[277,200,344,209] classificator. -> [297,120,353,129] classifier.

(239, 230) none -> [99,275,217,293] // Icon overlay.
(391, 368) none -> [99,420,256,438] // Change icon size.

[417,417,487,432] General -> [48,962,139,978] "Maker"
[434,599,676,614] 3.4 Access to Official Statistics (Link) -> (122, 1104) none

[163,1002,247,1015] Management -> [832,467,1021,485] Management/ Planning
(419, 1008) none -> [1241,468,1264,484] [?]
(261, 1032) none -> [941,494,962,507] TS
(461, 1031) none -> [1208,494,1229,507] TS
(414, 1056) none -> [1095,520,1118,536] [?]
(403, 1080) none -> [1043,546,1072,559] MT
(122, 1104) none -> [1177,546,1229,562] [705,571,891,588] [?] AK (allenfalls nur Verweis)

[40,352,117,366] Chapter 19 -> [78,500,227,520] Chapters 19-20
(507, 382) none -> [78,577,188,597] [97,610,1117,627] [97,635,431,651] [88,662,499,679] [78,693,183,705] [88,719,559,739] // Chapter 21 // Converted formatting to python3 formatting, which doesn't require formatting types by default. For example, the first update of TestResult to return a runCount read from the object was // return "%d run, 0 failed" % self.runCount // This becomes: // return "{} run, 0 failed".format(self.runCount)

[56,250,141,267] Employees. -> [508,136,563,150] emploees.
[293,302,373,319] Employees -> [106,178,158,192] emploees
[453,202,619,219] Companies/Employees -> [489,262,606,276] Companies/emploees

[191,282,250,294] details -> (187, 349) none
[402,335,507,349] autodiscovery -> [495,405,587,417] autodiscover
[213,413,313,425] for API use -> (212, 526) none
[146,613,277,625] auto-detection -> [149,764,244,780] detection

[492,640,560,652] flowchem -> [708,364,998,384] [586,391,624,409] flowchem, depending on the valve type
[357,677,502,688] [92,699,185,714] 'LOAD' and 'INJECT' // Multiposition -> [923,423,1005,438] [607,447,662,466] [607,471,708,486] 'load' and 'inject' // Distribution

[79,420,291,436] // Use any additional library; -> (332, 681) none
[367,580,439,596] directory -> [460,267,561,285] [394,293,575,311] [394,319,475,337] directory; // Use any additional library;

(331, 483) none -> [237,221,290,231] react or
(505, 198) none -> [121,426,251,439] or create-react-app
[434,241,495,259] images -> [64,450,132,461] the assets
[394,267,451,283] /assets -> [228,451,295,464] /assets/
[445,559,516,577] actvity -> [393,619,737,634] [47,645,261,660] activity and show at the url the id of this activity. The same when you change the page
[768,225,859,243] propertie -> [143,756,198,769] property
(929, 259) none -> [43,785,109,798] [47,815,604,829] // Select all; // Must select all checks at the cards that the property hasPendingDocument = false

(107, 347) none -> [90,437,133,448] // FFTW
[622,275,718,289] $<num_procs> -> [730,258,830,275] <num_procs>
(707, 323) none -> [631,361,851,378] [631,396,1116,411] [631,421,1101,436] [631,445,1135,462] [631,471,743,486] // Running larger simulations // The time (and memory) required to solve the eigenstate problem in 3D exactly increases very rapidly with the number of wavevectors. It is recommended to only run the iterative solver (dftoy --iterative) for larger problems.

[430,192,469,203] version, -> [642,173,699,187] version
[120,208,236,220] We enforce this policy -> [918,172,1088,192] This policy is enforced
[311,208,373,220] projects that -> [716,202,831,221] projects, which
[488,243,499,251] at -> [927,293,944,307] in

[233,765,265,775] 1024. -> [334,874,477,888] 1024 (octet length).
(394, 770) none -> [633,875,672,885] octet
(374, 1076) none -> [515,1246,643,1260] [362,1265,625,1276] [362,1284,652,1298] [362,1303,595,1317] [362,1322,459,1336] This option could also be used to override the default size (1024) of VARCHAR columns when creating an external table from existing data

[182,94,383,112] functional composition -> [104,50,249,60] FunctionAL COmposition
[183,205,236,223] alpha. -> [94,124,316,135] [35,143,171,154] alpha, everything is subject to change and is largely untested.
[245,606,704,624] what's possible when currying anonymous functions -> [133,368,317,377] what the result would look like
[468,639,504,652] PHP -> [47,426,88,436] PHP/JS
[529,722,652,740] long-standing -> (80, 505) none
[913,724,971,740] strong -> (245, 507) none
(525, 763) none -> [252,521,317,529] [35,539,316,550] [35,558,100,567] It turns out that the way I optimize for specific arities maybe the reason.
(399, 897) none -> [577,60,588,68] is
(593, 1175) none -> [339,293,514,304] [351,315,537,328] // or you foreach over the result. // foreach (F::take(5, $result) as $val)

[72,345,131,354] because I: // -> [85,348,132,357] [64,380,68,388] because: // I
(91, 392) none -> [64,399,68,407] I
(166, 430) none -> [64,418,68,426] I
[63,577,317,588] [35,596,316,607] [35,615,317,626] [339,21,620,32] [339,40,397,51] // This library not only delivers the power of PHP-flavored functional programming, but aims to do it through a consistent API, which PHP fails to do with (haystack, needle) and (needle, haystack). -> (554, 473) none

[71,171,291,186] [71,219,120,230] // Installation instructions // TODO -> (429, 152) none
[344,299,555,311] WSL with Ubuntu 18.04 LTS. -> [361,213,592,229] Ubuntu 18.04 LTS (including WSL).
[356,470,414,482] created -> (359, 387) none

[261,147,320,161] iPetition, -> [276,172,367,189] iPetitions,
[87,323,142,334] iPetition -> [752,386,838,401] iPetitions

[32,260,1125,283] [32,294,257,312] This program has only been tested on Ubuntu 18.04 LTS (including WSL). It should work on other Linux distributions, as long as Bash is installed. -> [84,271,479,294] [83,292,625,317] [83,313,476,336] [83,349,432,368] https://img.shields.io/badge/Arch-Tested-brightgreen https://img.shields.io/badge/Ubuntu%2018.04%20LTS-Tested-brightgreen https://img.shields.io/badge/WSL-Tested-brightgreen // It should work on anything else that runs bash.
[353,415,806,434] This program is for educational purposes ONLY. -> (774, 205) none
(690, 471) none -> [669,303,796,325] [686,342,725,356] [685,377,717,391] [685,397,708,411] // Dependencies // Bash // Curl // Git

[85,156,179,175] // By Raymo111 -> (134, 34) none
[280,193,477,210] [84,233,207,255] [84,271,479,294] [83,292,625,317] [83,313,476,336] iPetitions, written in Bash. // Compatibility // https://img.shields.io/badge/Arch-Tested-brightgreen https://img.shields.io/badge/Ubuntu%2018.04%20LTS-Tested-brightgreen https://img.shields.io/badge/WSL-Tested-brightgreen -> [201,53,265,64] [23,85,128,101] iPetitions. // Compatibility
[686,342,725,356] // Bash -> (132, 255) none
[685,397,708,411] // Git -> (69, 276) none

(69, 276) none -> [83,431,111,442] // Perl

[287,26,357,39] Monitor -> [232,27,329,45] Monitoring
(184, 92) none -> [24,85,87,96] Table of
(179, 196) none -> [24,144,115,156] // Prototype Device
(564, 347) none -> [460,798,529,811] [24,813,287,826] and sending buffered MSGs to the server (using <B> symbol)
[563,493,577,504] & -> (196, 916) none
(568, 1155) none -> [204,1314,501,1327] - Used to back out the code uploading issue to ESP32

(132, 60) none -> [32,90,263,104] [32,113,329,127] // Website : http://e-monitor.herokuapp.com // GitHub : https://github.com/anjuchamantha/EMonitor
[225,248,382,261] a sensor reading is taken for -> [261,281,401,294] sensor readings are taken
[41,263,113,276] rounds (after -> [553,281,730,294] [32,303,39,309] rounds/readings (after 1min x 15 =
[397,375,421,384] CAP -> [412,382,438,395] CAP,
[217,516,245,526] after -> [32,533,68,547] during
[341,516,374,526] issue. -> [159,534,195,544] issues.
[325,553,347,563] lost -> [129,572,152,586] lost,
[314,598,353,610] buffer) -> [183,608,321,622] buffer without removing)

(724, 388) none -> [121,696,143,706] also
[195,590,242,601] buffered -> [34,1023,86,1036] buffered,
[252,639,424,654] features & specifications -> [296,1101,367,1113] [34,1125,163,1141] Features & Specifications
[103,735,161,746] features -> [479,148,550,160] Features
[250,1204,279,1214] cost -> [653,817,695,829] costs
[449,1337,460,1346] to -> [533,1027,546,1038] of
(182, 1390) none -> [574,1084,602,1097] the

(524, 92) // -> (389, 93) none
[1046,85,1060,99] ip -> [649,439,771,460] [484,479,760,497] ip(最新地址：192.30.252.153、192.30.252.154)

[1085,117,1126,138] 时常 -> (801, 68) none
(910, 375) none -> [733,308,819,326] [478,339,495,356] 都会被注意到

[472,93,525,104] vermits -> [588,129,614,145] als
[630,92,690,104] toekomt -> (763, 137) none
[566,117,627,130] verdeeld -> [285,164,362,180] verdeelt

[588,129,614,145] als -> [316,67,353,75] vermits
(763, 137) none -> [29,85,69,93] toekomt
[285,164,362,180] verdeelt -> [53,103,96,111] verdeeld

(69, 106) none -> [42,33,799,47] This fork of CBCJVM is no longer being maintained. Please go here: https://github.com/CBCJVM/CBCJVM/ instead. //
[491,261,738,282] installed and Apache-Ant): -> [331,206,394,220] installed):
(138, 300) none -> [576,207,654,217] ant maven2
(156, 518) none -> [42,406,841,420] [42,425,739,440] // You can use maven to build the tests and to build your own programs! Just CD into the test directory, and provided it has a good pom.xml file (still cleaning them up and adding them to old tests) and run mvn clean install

### What you will do
When you reach the line in the material above that holds "[314,598,353,610] buffer) ->", begin reproducing lines exactly, and stop after the line that holds "[285,164,362,180] verdeelt ->".

### Answer to this task
[314,598,353,610] buffer) -> [183,608,321,622] buffer without removing)

(724, 388) none -> [121,696,143,706] also
[195,590,242,601] buffered -> [34,1023,86,1036] buffered,
[252,639,424,654] features & specifications -> [296,1101,367,1113] [34,1125,163,1141] Features & Specifications
[103,735,161,746] features -> [479,148,550,160] Features
[250,1204,279,1214] cost -> [653,817,695,829] costs
[449,1337,460,1346] to -> [533,1027,546,1038] of
(182, 1390) none -> [574,1084,602,1097] the

(524, 92) // -> (389, 93) none
[1046,85,1060,99] ip -> [649,439,771,460] [484,479,760,497] ip(最新地址：192.30.252.153、192.30.252.154)

[1085,117,1126,138] 时常 -> (801, 68) none
(910, 375) none -> [733,308,819,326] [478,339,495,356] 都会被注意到

[472,93,525,104] vermits -> [588,129,614,145] als
[630,92,690,104] toekomt -> (763, 137) none
[566,117,627,130] verdeeld -> [285,164,362,180] verdeelt

[588,129,614,145] als -> [316,67,353,75] vermits
(763, 137) none -> [29,85,69,93] toekomt
[285,164,362,180] verdeelt -> [53,103,96,111] verdeeld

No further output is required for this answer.